Re: Review: http://www.ietf.org/id/draft-mbelshe-httpbis-spdy-00.txt from patrick mcmanus on 2012-02-29 (ietf-http-wg@w3.org from January to March 2012)

From: patrick mcmanus <pmcmanus@mozilla.com>
Date: Tue, 28 Feb 2012 21:04:35 -0500
To: ietf-http-wg@w3.org
Message-ID: <4F4D87B3.20801@mozilla.com>
The  spdy compression scheme has proven itself very valuable in firefox 
testing.

Just like Mike has seen - we see 90% header reduction sizes, including 
on cookies because they are so repetitive between requests even if the 
individual cookies don't compress well. Exclusively, proscribing maps 
for well known values doesn't scale well to the value side of the n/v 
pairs and it biases strongly in favor of the status quo making it too 
difficult to deploy things like DNT in the future. I'm totally open to 
other formats as well - but this has proven itself to me with 
experience.. and right now I trust experience first, out of context data 
second, and good ideas third.

the dos implications don't bother me. http headers always have an 
implementation size limit anyhow - the fact that you can detect that 
limit has been hit with fewer bytes on the wire is kind of a mixed 
result (i.e. it isn't all bad or good).

For anyone that hasn't read some of the other posts on this topic, the 
compression here is a huge win on the request side because of CWND 
interaction. spdy multiplexes requests and can therefore, especially 
when a browser needs to get all of the subresources identified on the 
page, create a little bit of a flood of simultaneous requests.

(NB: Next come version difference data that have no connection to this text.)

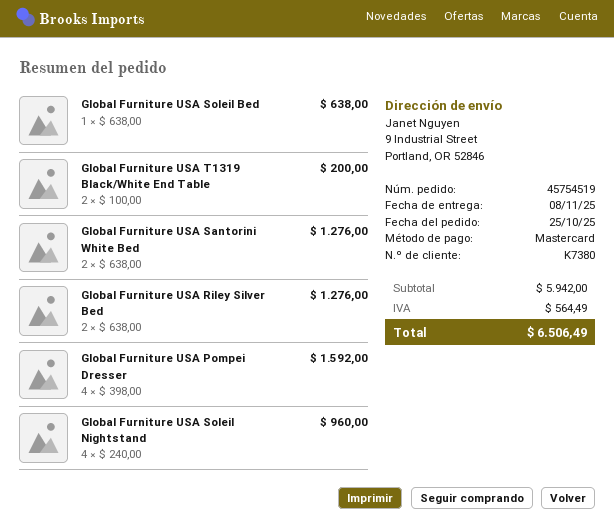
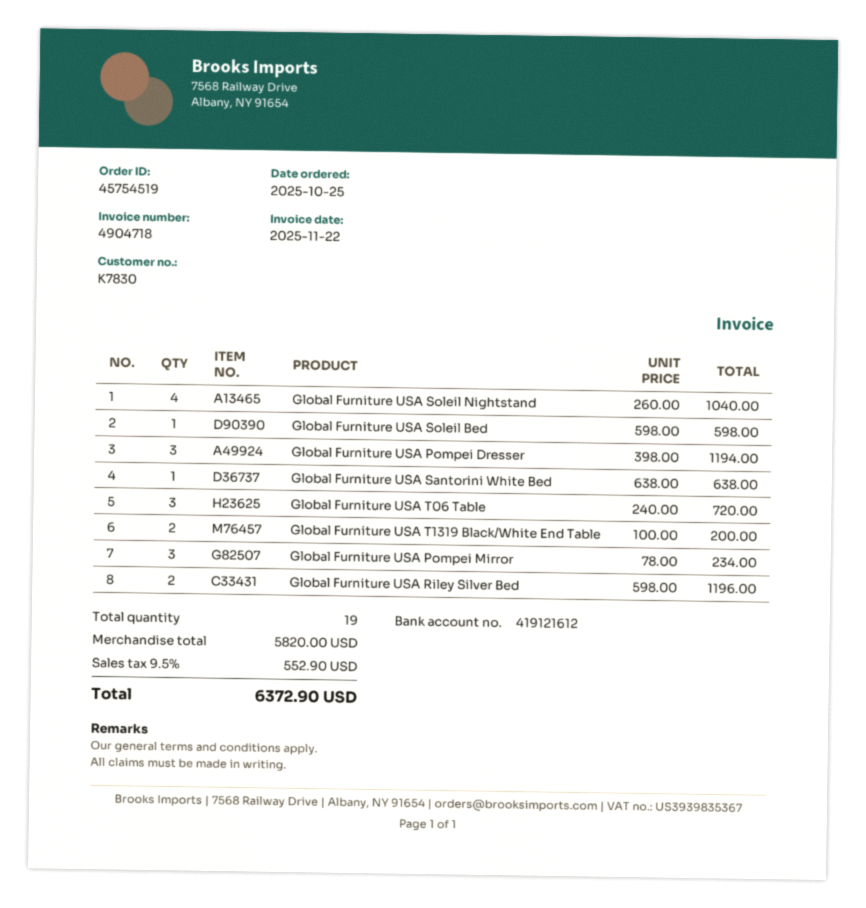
customer number: K7380 -> K7830
Global Furniture USA Soleil Bed: 1 x 638.00 = 638.00 -> 1 x 598.00 = 598.00
Global Furniture USA Santorini White Bed: 2 x 638.00 = 1276.00 -> 1 x 638.00 = 638.00
Global Furniture USA Riley Silver Bed: 2 x 638.00 = 1276.00 -> 2 x 598.00 = 1196.00
Global Furniture USA Pompei Dresser: 4 x 398.00 = 1592.00 -> 3 x 398.00 = 1194.00
Global Furniture USA Soleil Nightstand: 4 x 240.00 = 960.00 -> 4 x 260.00 = 1040.00
Global Furniture USA T06 Table: none -> 3 x 240.00 = 720.00
Global Furniture USA Pompei Mirror: none -> 3 x 78.00 = 234.00
subtotal: 5942.00 -> 5820.00
tax: 564.49 -> 552.90
total: 6506.49 -> 6372.90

If each 
request is 500 bytes (i.e. no cookies) and IW=4, that's just  12 
requests that can  really be sent simultaneously. 90% compression means 
you can send 100+, which is a lot more realistic for being able to 
capture a page full of resources.. but honestly that's not far past 
current usage patterns and cookies of course put pressure on here too. 
So it's impt to count bytes and maximize savings. (pipelines have this 
challenge too and its the primary reason a pipeline of double digit 
depth doesn't really add much incremental value.)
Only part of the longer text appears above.